So WELL before Nola came along, Drew and I had the conversation about last names. I said that we had two options. Our potential children would have my name OR we could hyphenate her last name and she would then have both. His last name only was not an option for me. I was not about to have a different last name from my child, and I knew Drew wouldn't want to either. It's a clumsy solution, particularly since his last name is so stinkin' long, and it wasn't one that he liked much. However, neither of us wanted to give up our own name or invent a new name, or any of those thousand compromises we had discussed when we got married. So Nola's last name is hyphenated, starting with his last name.

The order of our names was an easier discussion. While we both kind of wanted to be first, of course, but then we started thinking about our future. Yes, this poor kid is going to have a 17-letter-long last name (SOO many bubbles on the standardized test sheets--sorry, Nola), but more importantly, we are going to be sitting through a lot of graduations. Wouldn't it be better to be out of there more quickly? So we went alphabetical, ergo, Carmichael is first. Drew can complain all he likes--but it's his last name that has 10 letters. I only have 6.

But now the problem of the mis-addressed envelope is much more pronounced. The reason that I'm still irritated by these mis-addressed missives is that I'm too big of a pansy to correct people. I don't want to be perceived as a feminist pain in the ass, even though clearly I AM a feminist pain in the ass. So I usually don't say anything, but it DOES matter to me when people call me by the wrong name. And now it's starting to happen a lot more.

The first time was at daycare. All of Nola's documents and sign-in sheets and what have you were addressed to Nola Carmichael. Not Nola Carmichael-Oswald. I didn't notice at first, because I was always in frenzy, getting in and out of there before my hour-long commute to work. But then I noticed. And I stewed, for about a month. Finally, when chatting with the director, I said it. I said something like "I've noticed you just use the first part of Nola's last name, but my name is the last part. It kind of hurts my name not to be included." The director apologized far too profusely, and said that it was only because of the length of the name--understandably!--but that this would be fixed. And it was. She even had to change the spacing on the sign-in sheet a little, but I felt both a little ashamed and a lot happy when I signed in the next time. I know this won't be the last time this happens. I think I will speak up more quickly next time.

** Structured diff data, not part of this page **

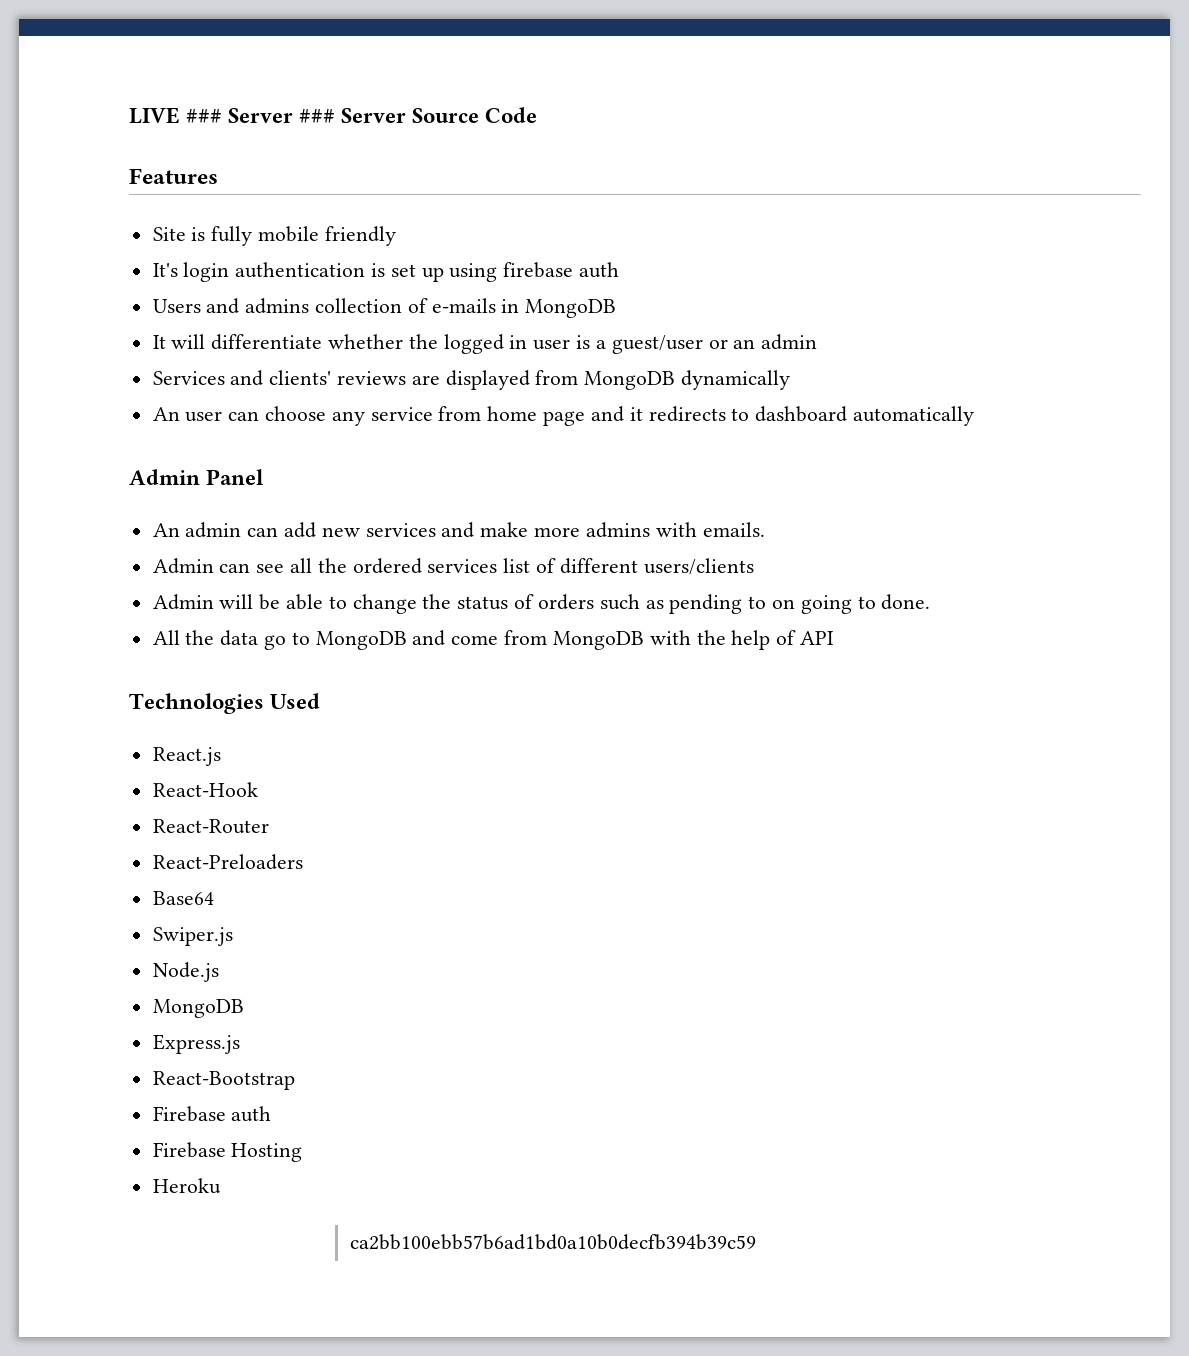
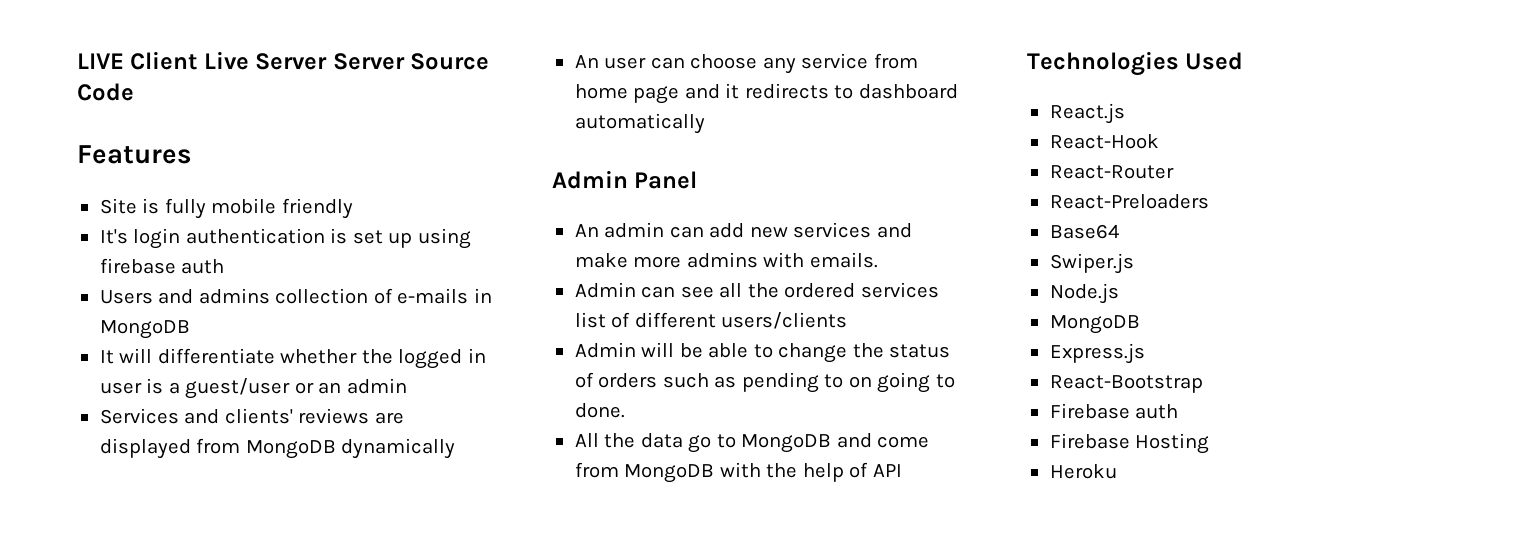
- LIVE ### Server ### Server Source Code
+ LIVE Client Live Server Server Source Code
- ca2bb100ebb57b6ad1bd0a10b0decfb394b39c59

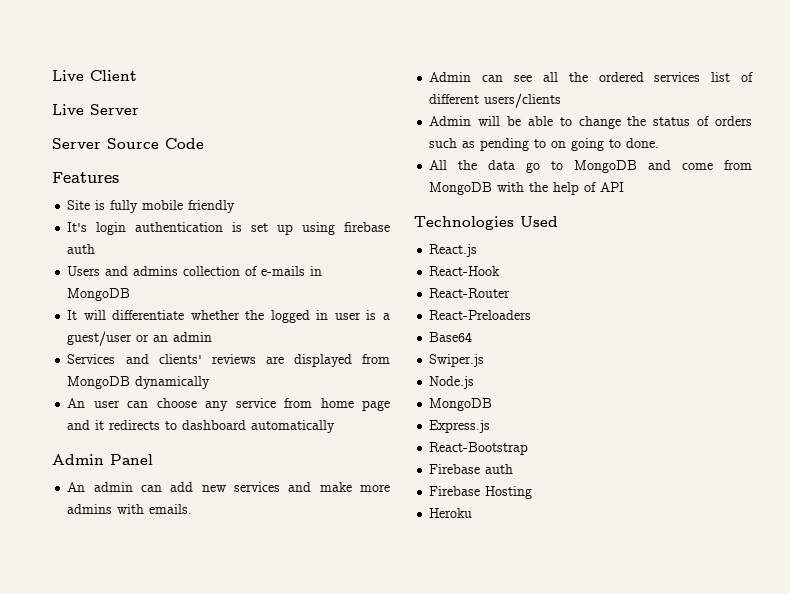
- LIVE Client Live Server Server Source Code
+ Live Client
+ Live Server
+ Server Source Code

But the bigger concern is one with larger social connotations. What should children call the parents of other children? Should they be referred to by formal titles? I appreciate the respect that such a practice indicates, and the manners that it teaches children. But titles are uncomfortable for me. I am not a Mrs., although I am married. I SUPER HATE this title. My actual title is Dr. That Ph.D. did not come easily, although no, friends, if you are having a heart attack at a restaurant, I won't be much help. I don't like the snobbery that's attached to Dr., but I like it a hell of a lot more than Mrs., because it's a title I actually earned, rather than one that indicates if I am sexually available (okay, an overstatement, but seriously. Men's titles don't change when they get married. It's stupid.).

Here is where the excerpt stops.